The Solomons is one of those rare destinations for scuba divers that has something to suit everyone’s underwater appetite. Whether that’s colourful coral reefs, large schools of fish, sea caverns or World War Two wrecks, there is something for everyone, as Deborah Dickson-Smith explains.
This tropical archipelago sits on the eastern edge of the so-called Coral Triangle, the global centre of marine biodiversity. This epicentre of marine life spans an area over 6 million square kilometres, taking in Indonesia, Malaysia, the Philippines and Papua New Guinea. 76 per cent of the world’s coral species live here, along with six of the world’s seven turtle species and over 2,228 species of fish.
At the other end of the diving spectrum, reminders of World War Two’s Pacific Battle Arena are never far away, present above and below water, with countless wrecks scattered in the lagoons. The volcanic landscape also provides stunning underwater landscapes, with slots, caverns, caves, even underwater lava tunnels to explore. Here are eight stunning dive sites not to missed exploring in the Solomon Islands.
Did you know?
In 1942, during World War Two, the Solomon Islands were occupied by Japan. There was extensive fighting, especially during the decisive Battle of Guadalcanal. The Japanese were eventually forced from the islands by the Allies in 1945 and British rule was restored.
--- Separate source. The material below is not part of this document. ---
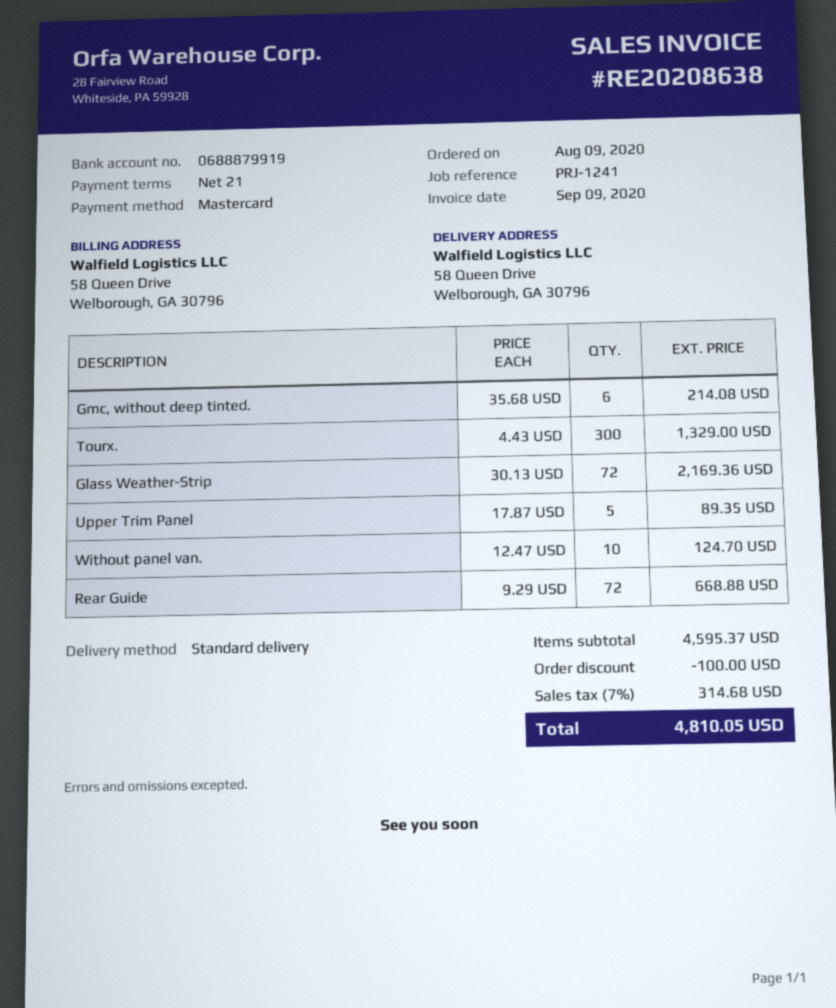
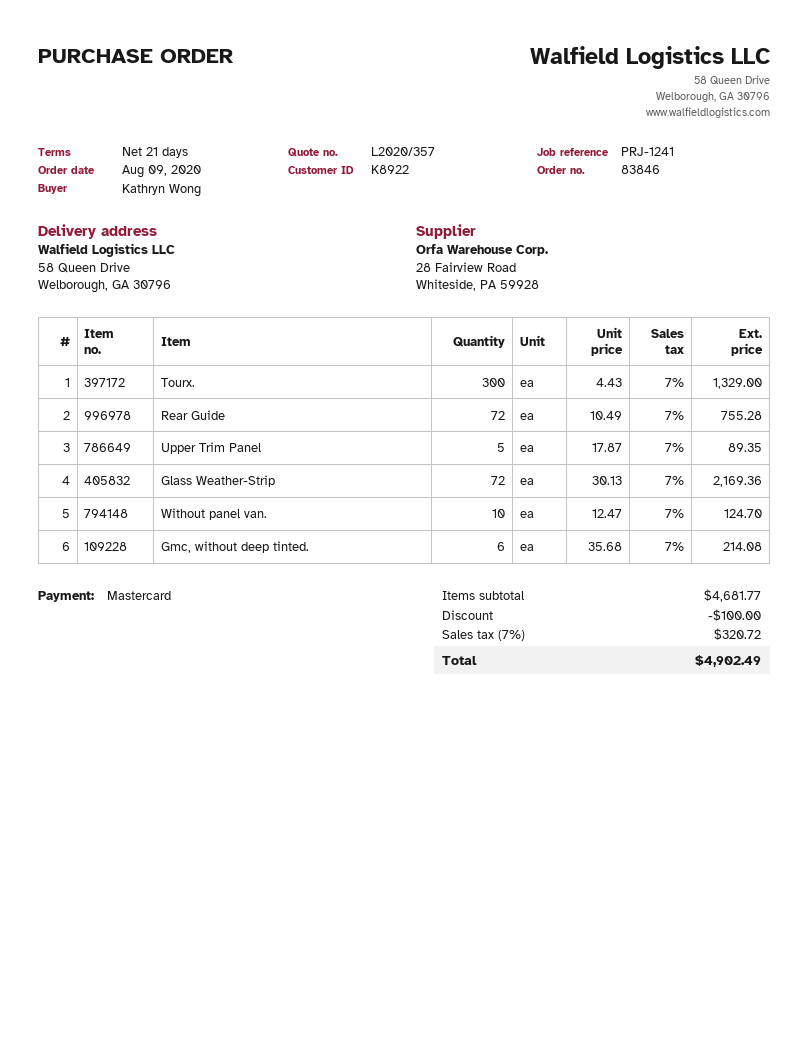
Rear Guide: 72 x 9.29 = 668.88 -> 72 x 10.49 = 755.28
subtotal: 4595.37 -> 4681.77
tax: 7% = 314.68 -> 7% = 320.72
total: 4810.05 -> 4902.49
Tulagi Twin Tunnels, Florida Islands
These twin tunnels are, in fact, two ancient lava tubes which drop vertically from the top of a coral seamount at 15m to depths of around 34m. At depth, each tunnel opens up to a cave with a large mouth which opens onto a dramatic wall. Schools of pelagic fish can be found feeding along the wall, and at least eight varieties of anemonefish in hundreds of anemone homes can be found on the top of the plateau.
Book your dive trip!
For information on how to book a dive trip to the Solomon Islands, contact the team of experts at Diveplanit Travel. Phone: 1800 607 913 Email: firstname.lastname@example.org Dive shops and groups please contact Jess@diveplanit.com. Diveplanit
Did you know?
English is the country’s official language but only around 1-2% of the population speaks the language. Around half the population speaks Solomons Pijin and there are at least 120 indigenous languages spoken across the Solomon Islands.
Leru Cut, Russell Islands
This site is an underwater photographer’s dream. The ‘Cut’ is a long passage cut deep into the land, almost – but not quite – wide enough for a couple of divers to swim side by side. Open to the air at the top, it is lit by slanting shafts of sunlight in parts, and once at the end of the slot, you can surface and look up at vine clad vertical rock walls and listen to the gentle hum of the jungle above.
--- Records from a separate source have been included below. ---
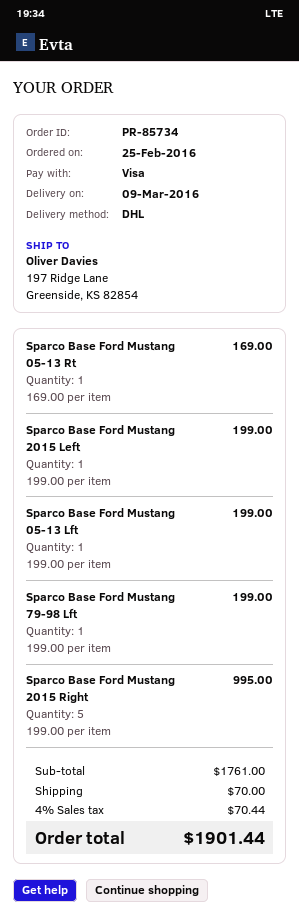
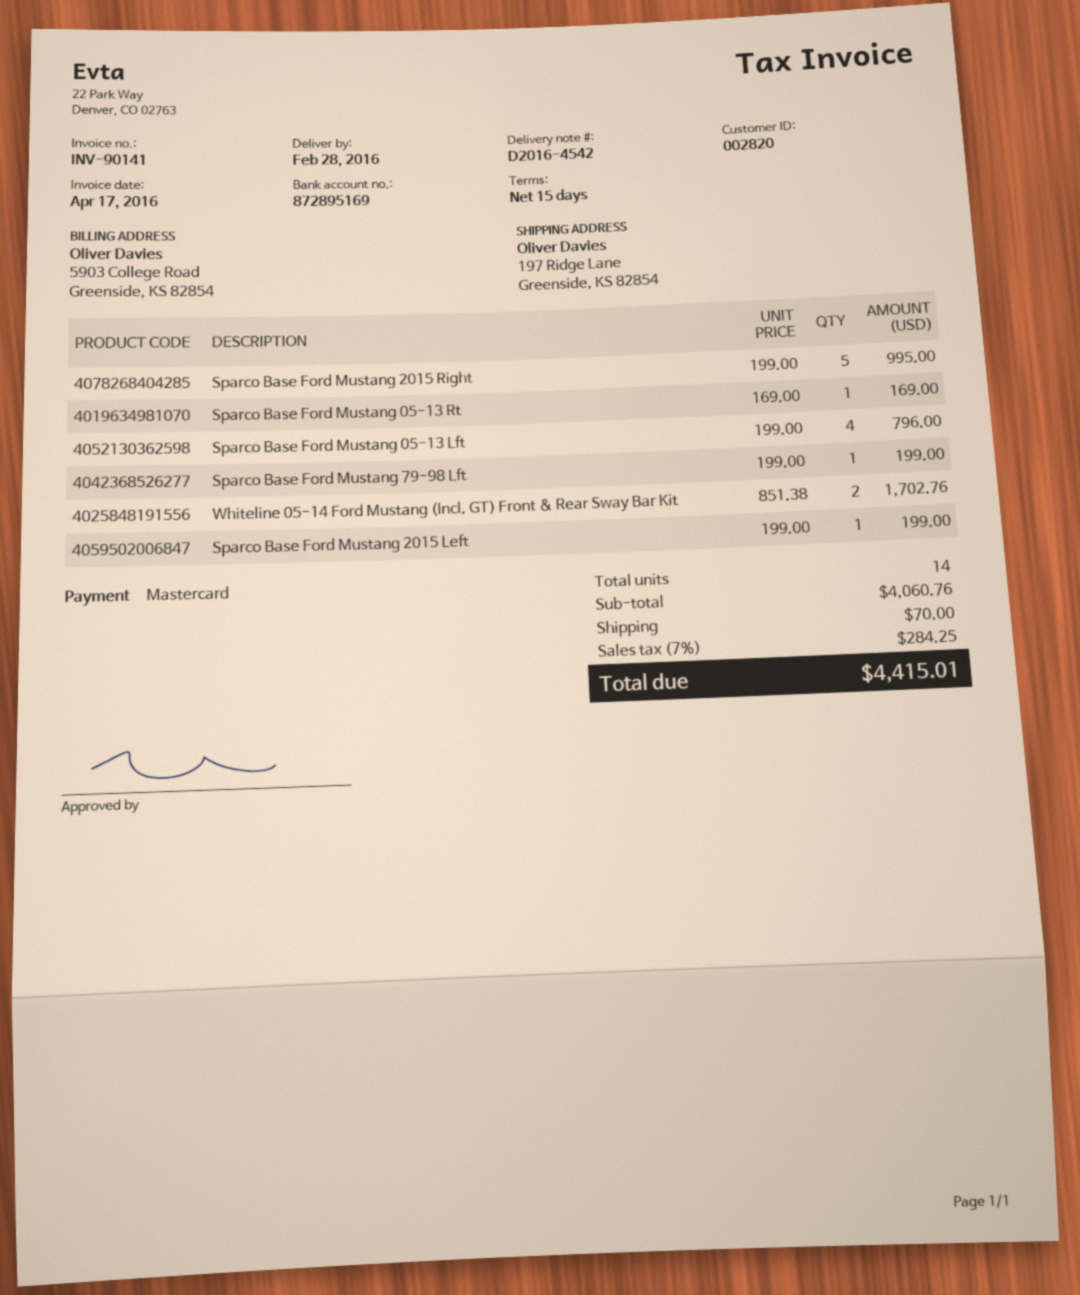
delivery date: 2016-03-09 -> 2016-02-28
payment method: Visa -> Mastercard
Sparco Base Ford Mustang 05-13 Lft: 1 x 199.00 = 199.00 -> 4 x 199.00 = 796.00
Whiteline 05-14 Ford Mustang (Incl. GT) Front & Rear Sway Bar Kit: none -> 2 x 851.38 = 1702.76
subtotal: 1761.00 -> 4060.76
tax: 4% = 70.44 -> 7% = 284.25
total: 1901.44 -> 4415.01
Cave of the Kastom Shark, Rendova Lagoon
This memorable dive starts in the centre of a small island. After trekking through mangroves, a sinkhole is revealed, roughly 1.5 metres in diameter. Dropping down into this hole, you descend a vertical chimney around 30m and by torchlight, a tunnel is revealed which ascends gradually to an opening in a magnificent coral wall, giant gorgonian fans and bright red whip corals fringe a wide entrance. The vertical wall is teeming with life, with clouds of bright orange and purple basslets flitting around the coral outcrops, while large schools of fusiliers speed up and down the wall. In the blue, sharks swim past, along with the occasional eagle ray and turtle.
Learn to dive in the Solomon Islands
Uepi Island Resort, Dive Gizo and Dive Munda all offer the opportunity to learn how to dive, and further your dive training. You can choose to start the theory element of your course online, minimising your time in the classroom while on holiday, and more time underwater in practical sessions.
Shark Point, Munda
The reef wall at Shark Point is covered in corals of all shapes, sizes, and colours. Brightly coloured soft corals, whips and sea fans make way for hard branching corals and moon-shaped brain corals. Flitting among them are thousands of colourful little reef fish; butterflyfish, damsels, angels, anthias and surgeons, waving anemones with their resident anemonefish on guard. Out in the blue, big schools of snapper, bluefin trevally, barracuda and the odd black-tip reef shark.
Hapi Reef, Rendova Lagoon
The variety of corals at Hapi Reef, around a 30-minute boat ride from Munda, is only matched by the variety of reef fish. Swim down the reef’s sloping wall to find whip corals, large sea fans and colourful soft bushy corals. You’ll likely come across a few bumphead parrot fish along with huge schools of butterfly fish and damsels.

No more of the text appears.